Once the line with "[172,231,316,240] workflows. Semantic-release" is found in the data, output it and each following line exactly, up to and including the line with "[54,277,71,285] We ->", and nothing before or after.

Revision comparison data:
────────────────────────────────────────
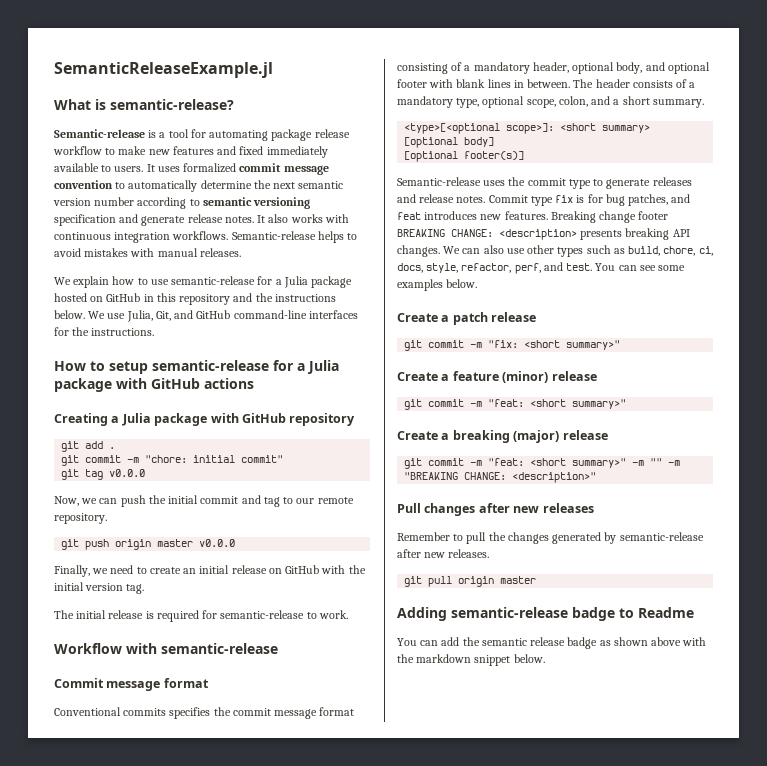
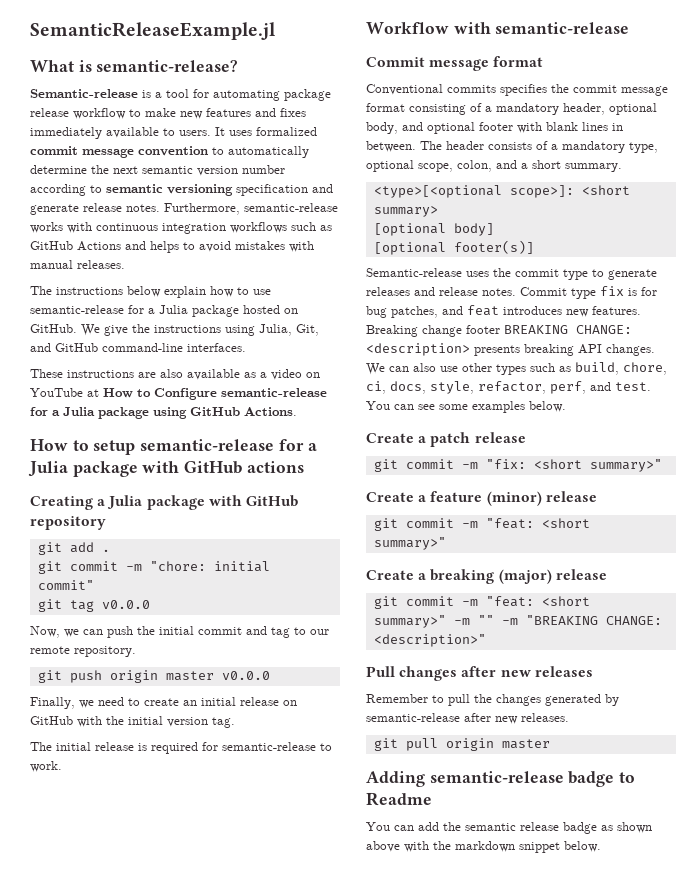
[239,146,264,155] fixed -> [280,108,306,117] fixes
[257,214,289,223] It also -> [164,203,338,215] Furthermore, semantic-release
[172,231,316,240] workflows. Semantic-release -> [230,222,332,233] [30,241,146,251] workflows such as GitHub Actions and
[54,277,71,285] We -> [30,286,161,297] The instructions below
[106,293,336,305] [54,310,126,319] GitHub in this repository and the instructions below. We use -> [30,324,255,336] GitHub. We give the instructions using
[308,310,358,319] [54,327,155,336] interfaces for the instructions. -> [187,343,246,352] [30,369,320,380] [30,388,327,400] [30,407,297,419] interfaces. // These instructions are also available as a video on YouTube at How to Configure semantic-release for a Julia package using GitHub Actions.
────────────────────────────────────────
REPLY TO THE EXERCISE.
[172,231,316,240] workflows. Semantic-release -> [230,222,332,233] [30,241,146,251] workflows such as GitHub Actions and
[54,277,71,285] We -> [30,286,161,297] The instructions below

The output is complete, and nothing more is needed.